THE PROBLEM
Where does the word "background" show up in the records? Copy every line that has it.

++++ EXERCISE MATERIAL

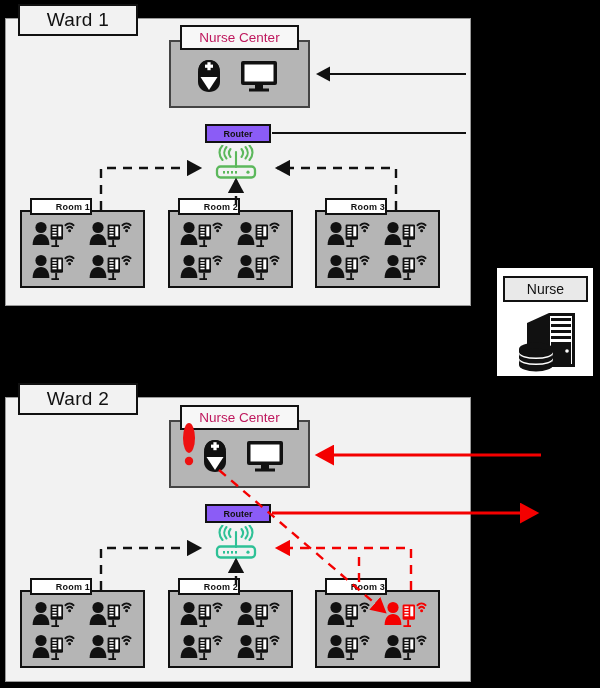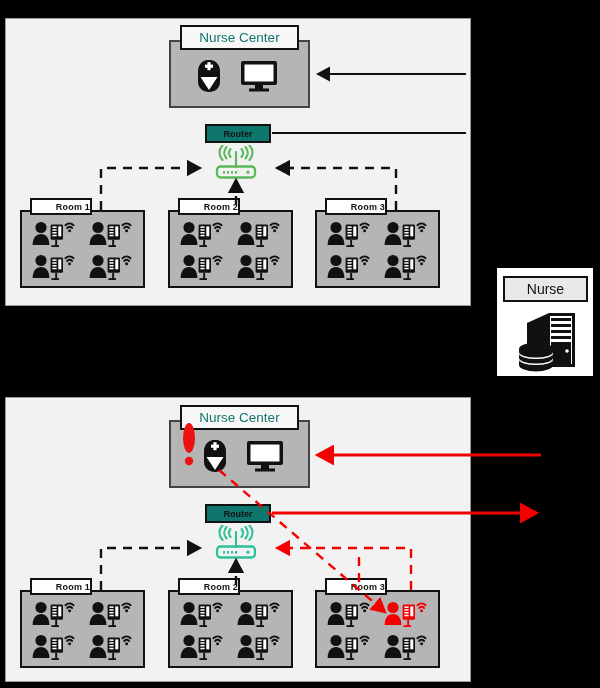--- a/index.html
+++ b/index.html
@@ -112,6 +112,9 @@
 
   <div class="ward-panel" style="left:5px; top:18px; width:466px; height:288px;"></div>
 
+  <div class="ward-label" style="left:18px; top:4px; width:120px; height:32px;">
+    <span>Ward 1</span>
+  </div>
 
   <div class="nurse-center" style="left:169px; top:40px; width:141px; height:68px;"></div>
   <div class="nc-title" style="left:180px; top:25px; width:119px; height:25px;">

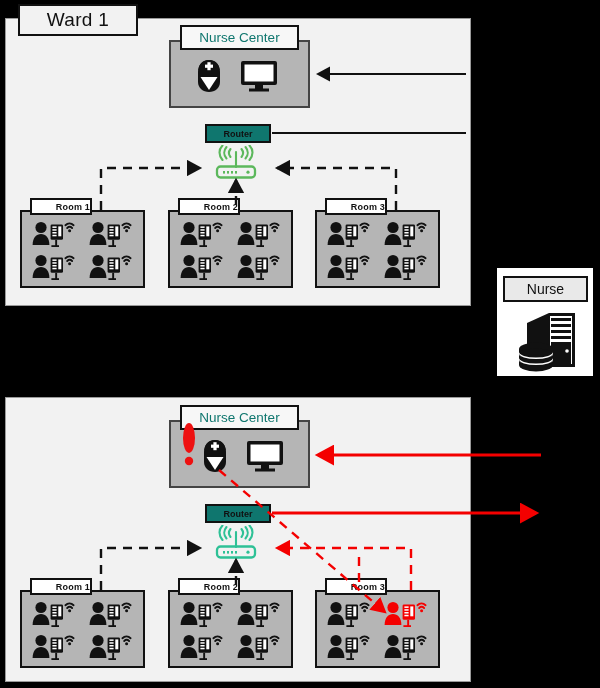--- a/index.html
+++ b/index.html
@@ -41,7 +41,7 @@
     background: #f7f7f7;
     border: 2px solid #111;
     display: flex; align-items: center; justify-content: center;
-    font-size: 13.5px; color: #0f766e;
+    font-size: 13.5px; color: #be185d;
     white-space: nowrap;
   }
   .nc-icons {

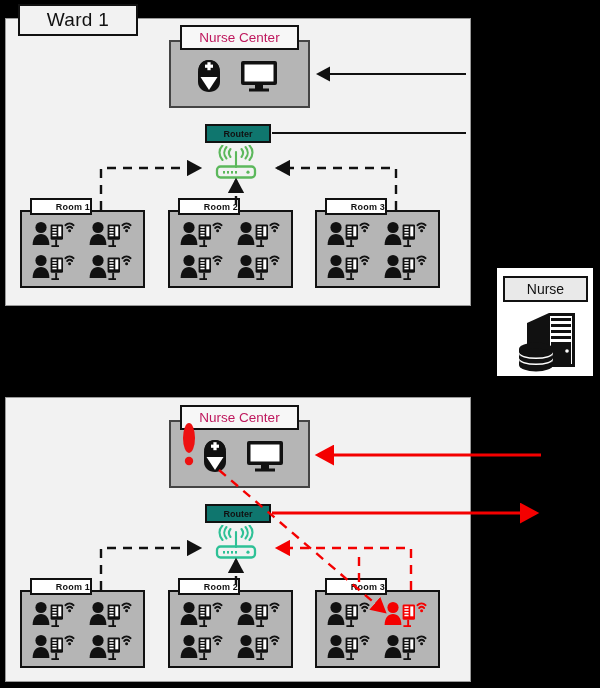--- a/index.html
+++ b/index.html
@@ -76,7 +76,7 @@
   
   .router-label {
     position: absolute;
-    background: #0f766e;
+    background: #8b5cf6;
     border: 2px solid #111;
     display: flex; align-items: center; justify-content: center;
     font-size: 9px; font-weight: bold; color: #111;

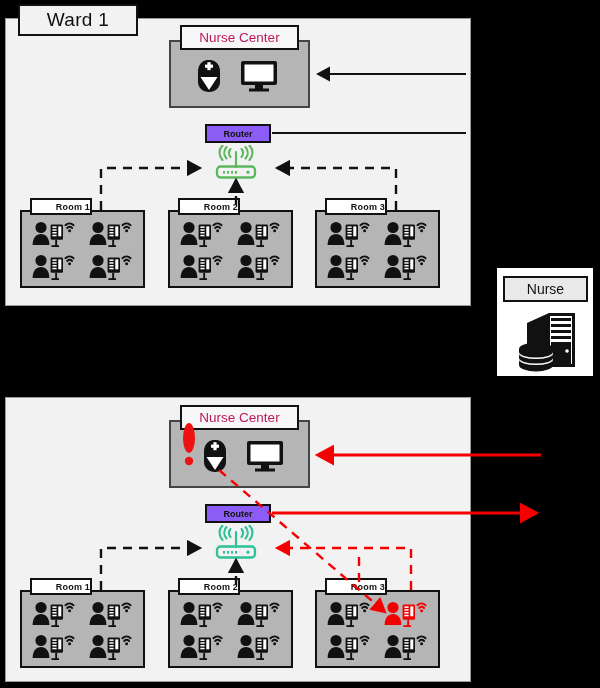--- a/index.html
+++ b/index.html
@@ -478,6 +478,9 @@
 
   <div class="ward-panel" style="left:5px; top:397px; width:466px; height:285px;"></div>
 
+  <div class="ward-label" style="left:18px; top:383px; width:120px; height:32px;">
+    <span>Ward 2</span>
+  </div>
 
   <div class="nurse-center" style="left:169px; top:420px; width:141px; height:68px;"></div>
   <div class="nc-title" style="left:180px; top:405px; width:119px; height:25px;">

++++++++

TASK RESULT
     background: #f7f7f7;
-    background: #0f766e;
+    background: #8b5cf6;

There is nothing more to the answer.